Quand le soir vint, on lui amena Ahmed Ben Tobbal. Il le reconnut à sa moustache énorme, très noire, qui l’avait tant impressionné quand lui-même ne se rasait pas encore. Il la portait toujours, fournie et violente, sur un visage amaigri mais plus intense. Le soir venait, on n’entendait plus aucun des bruits de la guerre et un peu de fraîcheur tombait du ciel.
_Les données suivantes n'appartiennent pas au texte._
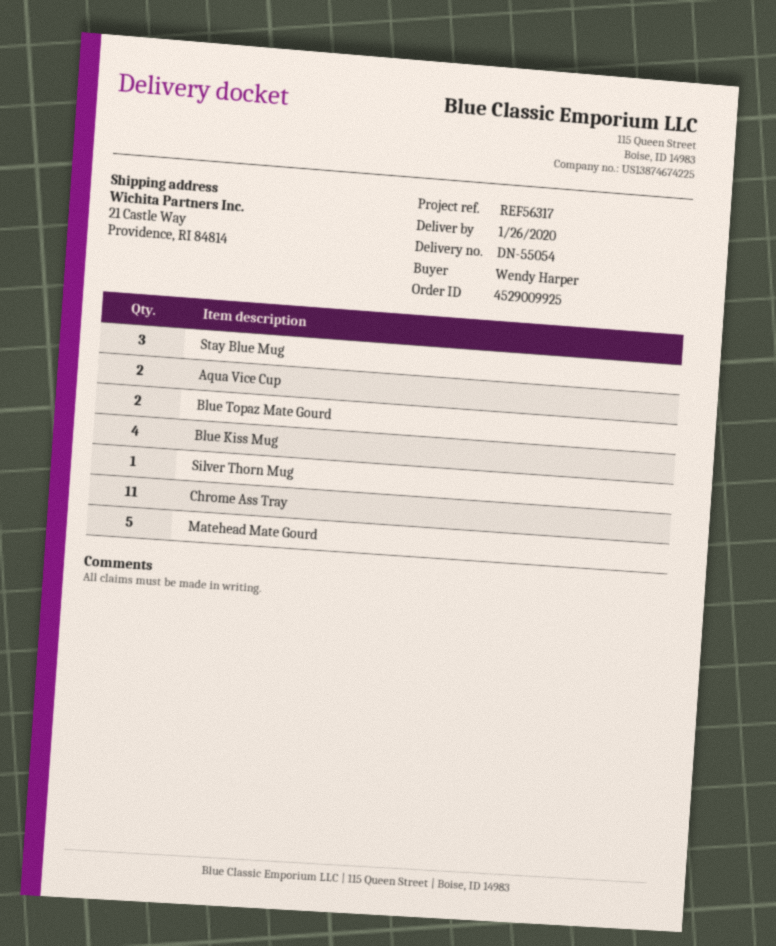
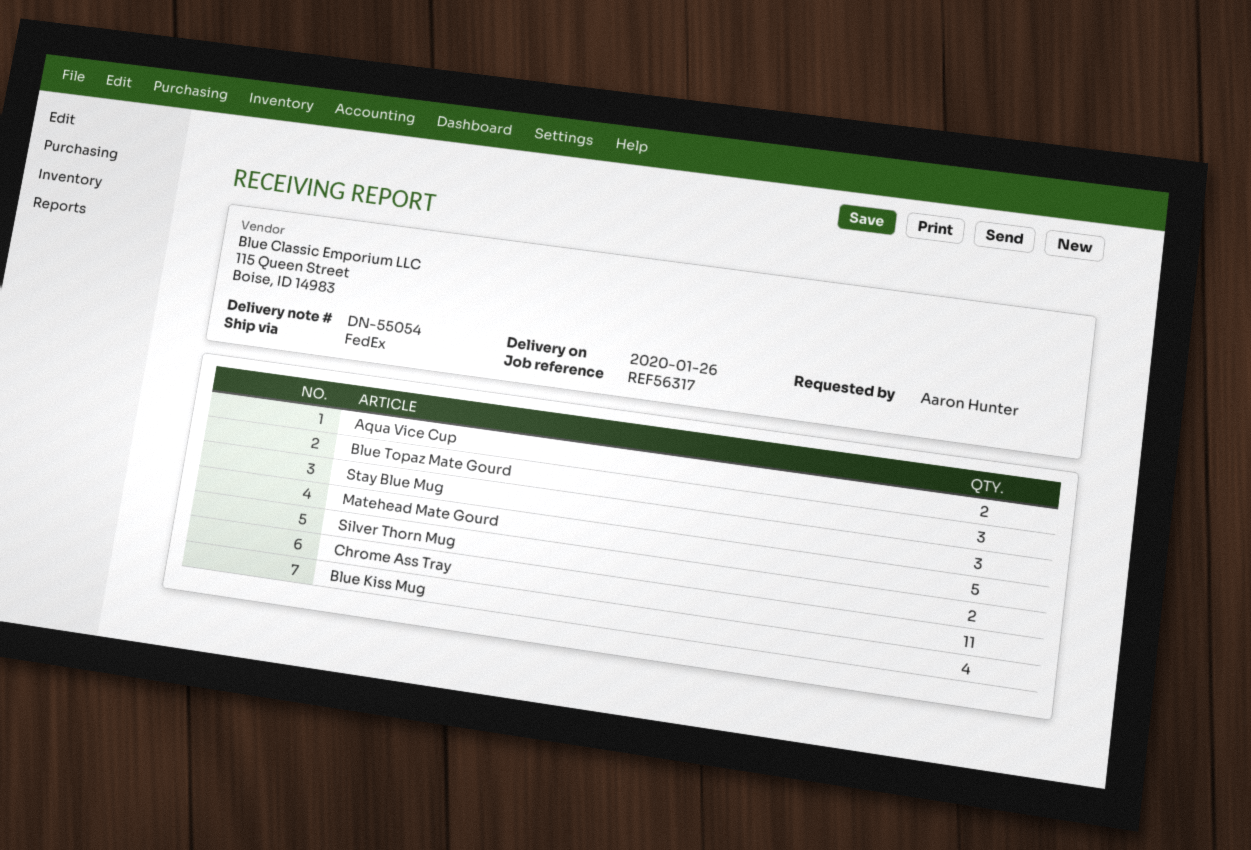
ordered by: Wendy Harper -> Aaron Hunter
Blue Topaz Mate Gourd: 2 -> 3
Silver Thorn Mug: 1 -> 2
Cela sentait les arbres résineux, les plantes succulentes qui se soulagent en soupirant d’épais parfums, les cailloux chauffés qui diffusent une odeur de silex. Les paras rentraient en traînant un peu les pieds, accompagnant des prisonniers aux mains liées, guidant des ânes qui portaient des caisses sur chacun de leurs flancs, et deux des leurs en travers. Quand on amena le prisonnier au capitaine Salagnon moulé de tissu léopard, enseigne romaine plantée dans le sol au milieu des morts, les traits marqués par trente-six heures sans sommeil, il le reconnut et cela le fit sourire.
« Si tu étais tombé entre mes mains, petit Victorien, je ne t’aurais pas fait du bien, dit Ben Tobbal.
— Nous ne tombons pas entre vos mains, Ahmed, pas nous.
— Cela arrive, capitaine, cela arrive.
— Mais ce n’est pas arrivé.
— Non. C’est donc la fin pour moi. Et assez vite, je pense, ajouta-t-il avec un sourire qui détendit tous ses traits, comme s’il poussait un soupir de soulagement, comme s’il allait s’étirer et s’endormir après une longue marche, un sourire qui n’était destiné à personne, et pour lequel on pouvait éprouver de l’amitié.